Here are some series convergence problems that I gathered quite a while ago. A few of them are a bit tricky.
Determine convergence/divergence for the nonnegative series below. Prove your answers.
- \(\displaystyle\sum_{n=2}^\infty\frac{1}{(\log n)^p}\) for any real \(p\)
- \(\displaystyle\sum_{n=2}^\infty\frac{1}{(\log n)^n}\)
- \(\displaystyle\sum_{n=2}^\infty\frac{1}{(\log n)^{\log n}}\)
- \(\displaystyle\sum_{n=3}^\infty\frac{1}{(\log n)^{\log\log n}}\)
- \(\displaystyle\sum_{n=2}^\infty\frac{1}{n \log n}\)
- \(\displaystyle\sum_{n=3}^\infty\frac{1}{n (\log n) (\log\log n)^2}\)
- \(\displaystyle\sum_{n=2}^\infty\frac{\log n}{e^{\sqrt{n}}}\)
- \(\displaystyle\sum_{n=0}^\infty\frac{n!}{e^{n^2}}\)
- \(\displaystyle\sum_{n=1}^\infty\log\left(1+\frac{1}{\sqrt{n}}\right)\)
- \(\displaystyle\sum_{n=1}^\infty(\sqrt[n]{n}-1)^n\)
- \(\displaystyle\sum_{n=1}^\infty(\sqrt[n]{n}-1)\)
Answers/Hints
- No, compare with harmonic series.
- Yes, compare with geometric series or use ratio/root test.
- Yes, compare with \(\sum 1/n^2\).
- No, compare with harmonic series.
- No, use integral test.
- Yes, use integral test.
- Yes, compare with \(\sum 1/n^{3/2}\).
- Yes, compare with geometric series.
- No, compare with \(\log(1+1/n)\) and consider partial sums.
- Yes, use root test.
- No, compare with harmonic series. It may help to show that \((1+1/n)^n \le 3\) for all \(n\).
Very Big Hints
- Obvious for \(p \le 0\). For \(p < 0\), we have \(\log n < n^{1/p}\) for sufficiently large \(n\).

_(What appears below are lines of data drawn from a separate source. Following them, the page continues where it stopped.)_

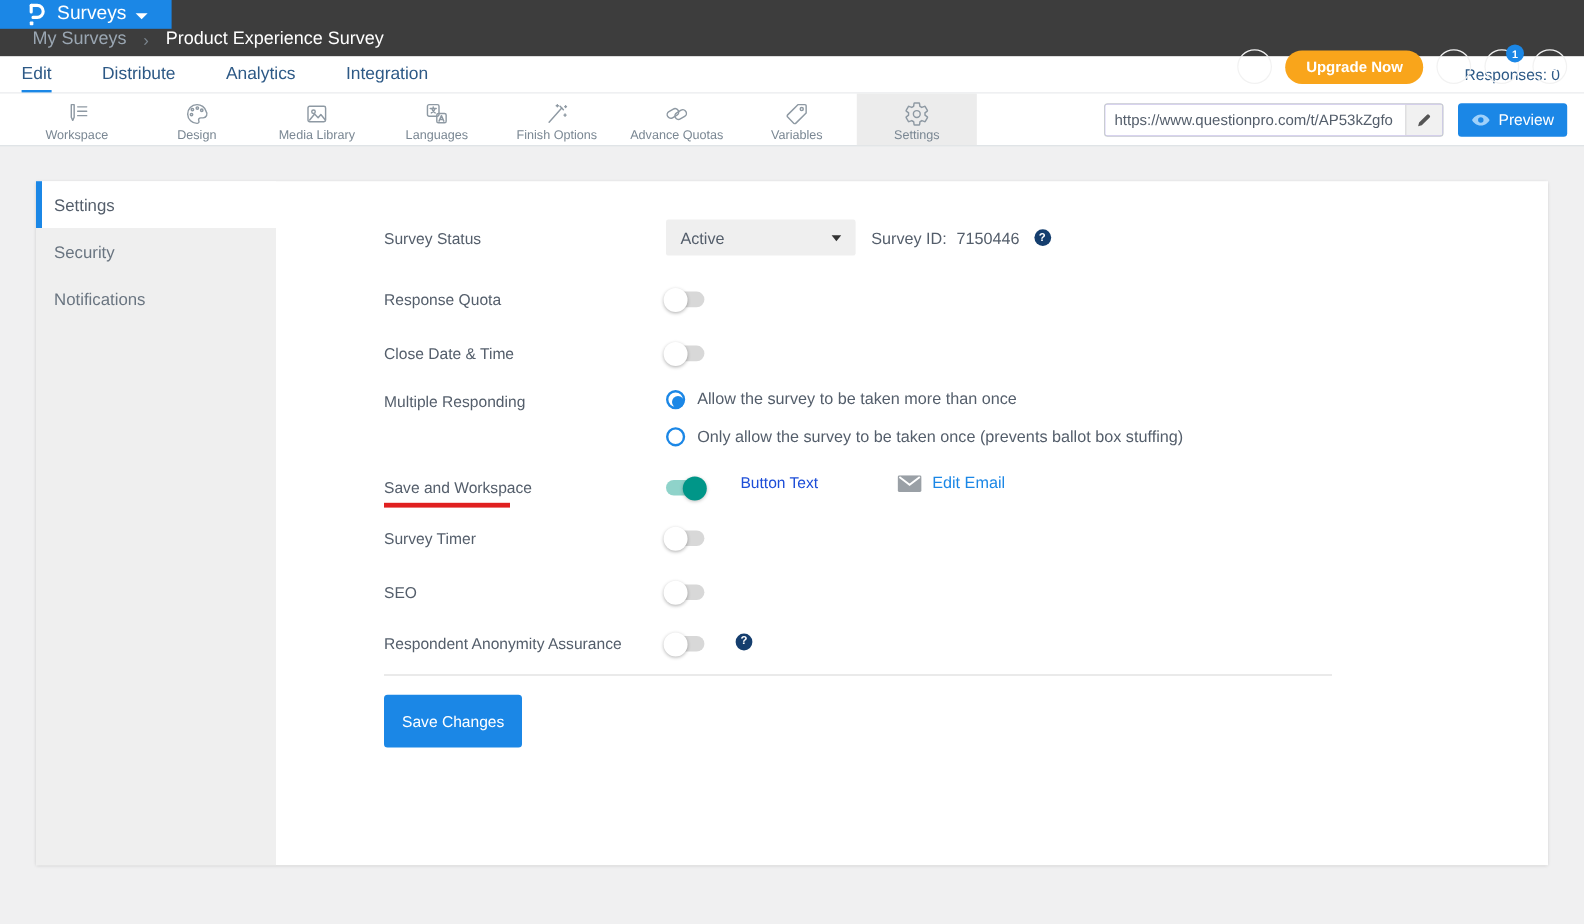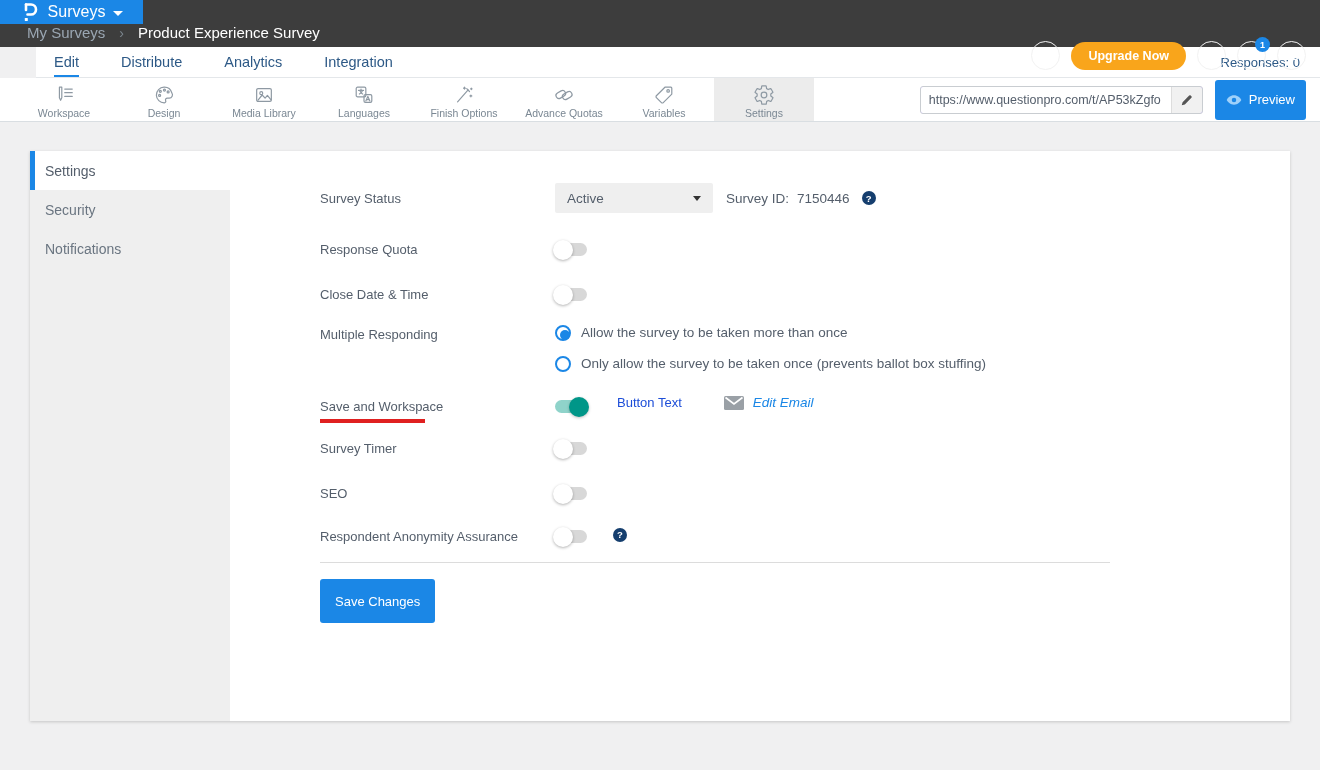--- a/index.html
+++ b/index.html
@@ -23,7 +23,7 @@
   .avatar { font-size:11.5px; font-weight:bold; letter-spacing:.5px; }
 
   
-  .nav-row { height:31px; background:#FFF; display:flex; align-items:center; padding:0 20px 0 18px; border-bottom:1px solid #E4E7EA;margin-left:36px; }
+  .nav-row { height:31px; background:#FFF; display:flex; align-items:center; padding:0 20px 0 18px; border-bottom:1px solid #E4E7EA; }
   .nav-tabs { display:flex; gap:42px; height:100%; }
   .nav-tab { display:flex; align-items:center; font-size:14.5px; color:#2D5986; cursor:pointer; border-bottom:2px solid transparent; padding-top:2px; }
   .nav-tab.active { border-bottom-color:#1B87E6; }

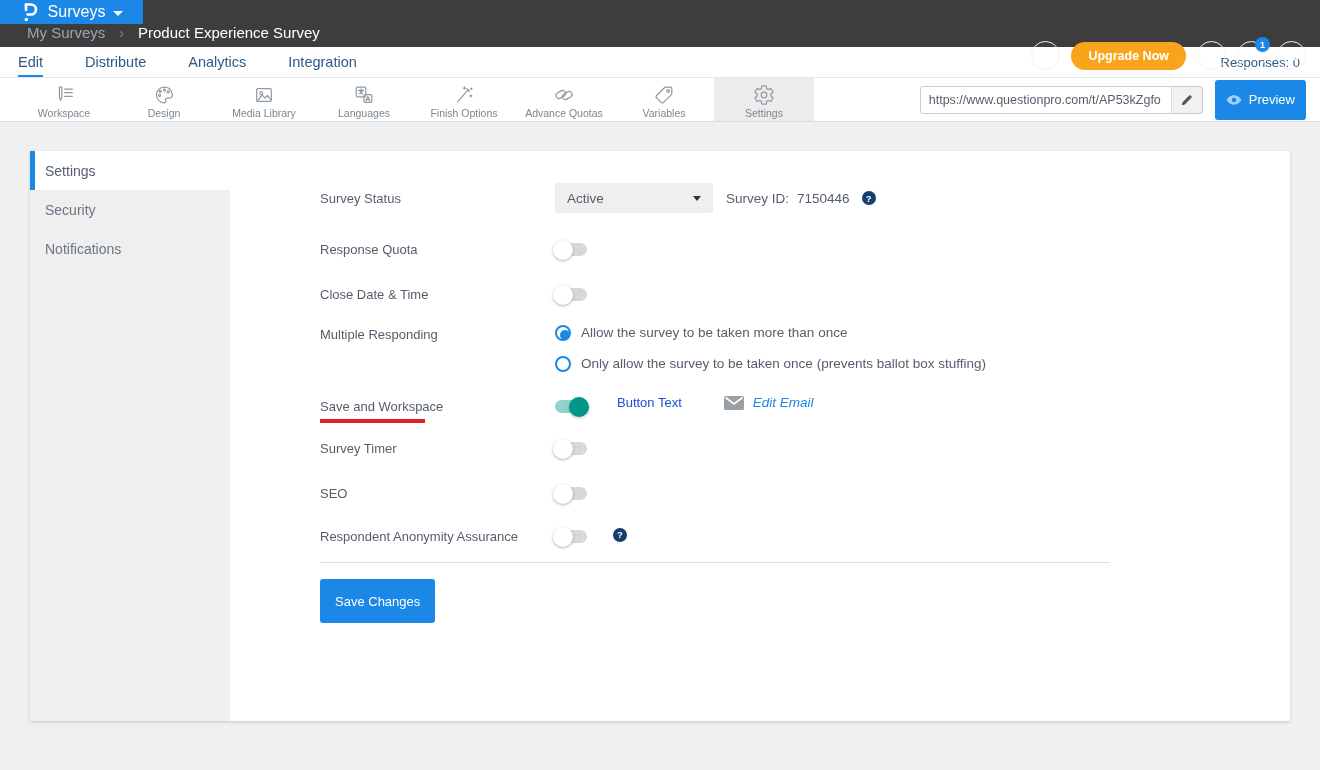--- a/index.html
+++ b/index.html
@@ -40,7 +40,7 @@
   .url-group { display:flex; height:28px; border:1px solid #C9CDD1; border-radius:3px; overflow:hidden; background:#c4b5fd; }
   .url-input { width:250px; border:none; outline:none; padding:0 8px; font-size:12.5px; color:#545E6B; font-family:inherit; background:#FFF; }
   .url-edit { width:31px; background:#F1F1F1; border-left:1px solid #DDD; display:flex; align-items:center; justify-content:center; cursor:pointer; }
-  .preview-btn { height:40px; padding:0 11px; background:#1B87E6; border:none; border-radius:3px; color:#FFF; font-size:13px; font-family:inherit; display:flex; align-items:center; gap:7px; cursor:pointer; }
+  .preview-btn { height:28px; padding:0 11px; background:#1B87E6; border:none; border-radius:3px; color:#FFF; font-size:13px; font-family:inherit; display:flex; align-items:center; gap:7px; cursor:pointer; }
 
   
   .page { padding:29px 30px 0 30px; }

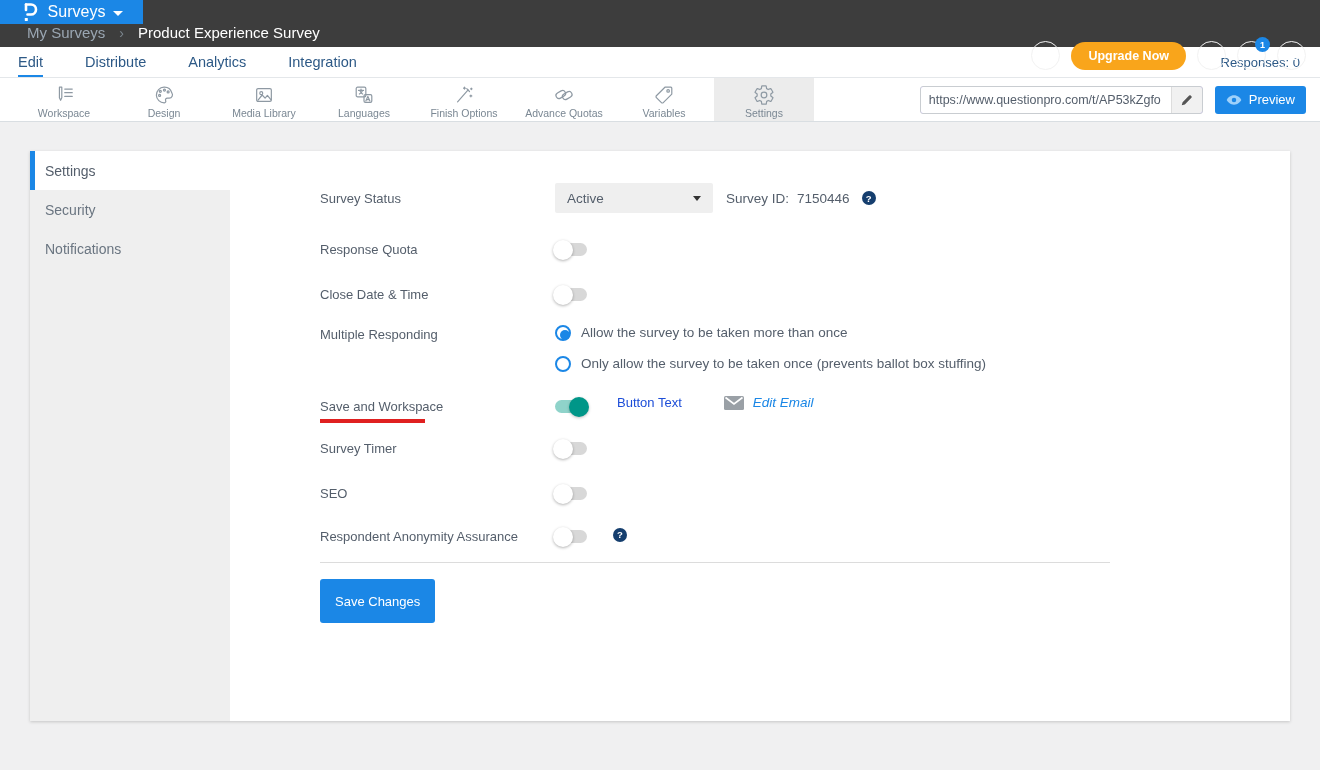--- a/index.html
+++ b/index.html
@@ -77,7 +77,7 @@
 
   .btn-text-label { font-size:13px; color:#1d4ed8; margin:0 15px 0 30px; }
   .btn-text-input { width:155px; height:32px; background:#F7F7F7; border:none; outline:none; padding:0 11px; font-size:13px; color:#545E6B; font-family:inherit; }
-  .edit-email { display:flex; align-items:center; gap:9px; margin-left:27px; cursor:pointer;font-style:italic; }
+  .edit-email { display:flex; align-items:center; gap:9px; margin-left:51px; cursor:pointer; }
   .edit-email .link { font-size:13.5px; color:#1B87E6; }
 
   .divider { height:1px; background:#DCDCDC; width:790px; margin:18px 0 16px 0; }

- \((\log n)^n > 2^n\) for sufficiently large \(n\).
- \((\log n)^{\log n} = e^{(\log n)(\log \log n)} = n^{\log\log n} > n^2\) for sufficiently large \(n\).
- \((\log n)^{\log\log n} = e^{(\log\log n)^2} < e^{(\sqrt{\log n})^2} = n\) for sufficiently large \(n\).
- Integrate by taking \(u = \log x\).
- Integrate by taking \(u = \log\log x\).
- For sufficiently large \(n\) we have \(\log n < n^{1/4}\) and \(e^{\sqrt{n}} > e^{(\log n)^2} = n^{\log n} > n^2\).
- \(n!/e^{n^2} < n^n/e^{n^2} = (n/e^n)^n < (1/2)^n\) for sufficiently large \(n\).
- \(\log(1+1/\sqrt{n}) \ge \log(1+1/n) = \log(n+1) – \log n\), and \(\sum_{n=1}^N \log(1+1/n) = \log(N+1)\).
- Use the root test since \(\sqrt[n]{n}-1 \rightarrow 0\). Alternatively, for \(n \ge 2\) we have $$
n = (1+(\sqrt[n]{n}-1))^n \ge \frac{n(n-1)}{2} (\sqrt[n]{n}-1)^2
$$ by the binomial theorem, so $$
\sqrt[n]{n}-1 \le \sqrt{\frac{2}{n-1}}.
$$ Now $$
(\sqrt[n]{n}-1)^n \le \left(\frac{2}{n-1}\right)^{n/2},
$$ and the comparison test can be applied. - For all \(n\) we have $$
\left(1+\frac{1}{n}\right)^n = \sum_{k=0}^n \binom{n}{k} \frac{1}{n^k} = \sum_{k=0}^n \left(\frac{1}{k!}\right) \frac{n(n-1) \cdots (n-k+1)}{n^k} \le \sum_{k=0}^n \frac{1}{k!} \le 3,
$$ so \((1+1/n)^n \le 3 \le n\) for all \(n \ge 3\). Therefore \(1+1/n \le \sqrt[n]{n}\), and the comparison test can be applied.
Good work! Here is a question about problem 9. Why the equation in the alternative method is (n^(1/n)-1)^n <= 2^(1/2)/*** but not (n^(1/n)-1)^n <= 2^(n/2)/***
I mean the inequality in problem 10… Sorry for the mistake…
Thank you, I have corrected the article.